Un successo che si riproporrà il 6 e 7 giugno alle 21, sempre al Teatro Municipale di Casale, con la seconda parte dello spettacolo dal titolo ‘Fardelli d’Italia’. Il professor Pesce, insegnante dell’istituto Socio-Psicopedagogico e fondatore della compagnia teatrale Lanzachenecchi di cui fanno parte studenti ed ex alunni dell’istituto Balbo, in una videointervista ci ha raccontato l’esperienza degli spettacoli di fine anno scolastico e le aspettative per l’atteso Fardelli d’Italia.

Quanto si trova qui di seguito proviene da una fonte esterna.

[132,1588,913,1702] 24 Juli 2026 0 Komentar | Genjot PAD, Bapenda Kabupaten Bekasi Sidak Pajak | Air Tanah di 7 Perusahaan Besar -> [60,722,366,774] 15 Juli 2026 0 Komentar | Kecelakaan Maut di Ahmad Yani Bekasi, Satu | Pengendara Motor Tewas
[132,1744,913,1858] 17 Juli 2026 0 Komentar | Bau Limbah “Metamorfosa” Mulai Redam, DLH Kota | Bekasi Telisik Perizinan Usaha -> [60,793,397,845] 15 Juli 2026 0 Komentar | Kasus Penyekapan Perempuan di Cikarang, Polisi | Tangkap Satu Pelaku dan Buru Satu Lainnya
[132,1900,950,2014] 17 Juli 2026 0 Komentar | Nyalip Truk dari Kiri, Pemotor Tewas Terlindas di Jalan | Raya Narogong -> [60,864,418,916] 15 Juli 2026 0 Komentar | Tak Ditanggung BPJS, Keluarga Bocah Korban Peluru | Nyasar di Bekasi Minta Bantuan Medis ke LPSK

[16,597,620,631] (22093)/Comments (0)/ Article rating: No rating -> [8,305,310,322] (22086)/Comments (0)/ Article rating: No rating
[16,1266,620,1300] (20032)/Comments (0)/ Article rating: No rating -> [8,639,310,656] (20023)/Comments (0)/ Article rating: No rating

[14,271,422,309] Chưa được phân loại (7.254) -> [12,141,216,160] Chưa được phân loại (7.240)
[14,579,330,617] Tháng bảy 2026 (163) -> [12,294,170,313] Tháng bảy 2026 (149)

«C’è sempre più gente che non appartiene al mondo della scuola che viene a vederci -racconta Enrico Pesce- la filosofia dello spettacolo di fine anno è proporre, con il massimo della nostra professionalità, uno spettacolo, che sia il rifacimento di un musical o una storia inventata, in chiave ironica. L’anno scorso con ‘L’Italia s’è desta’ abbiamo raccontato la storia italiana fino a Garibaldi e i Mille, con ‘Fardelli d’Italia, l’Italia s’è persa’ (ogni riferimento alla nostra Italia è puramente “casuale” o “causale”) racconteremo gli ultimi 150 anni».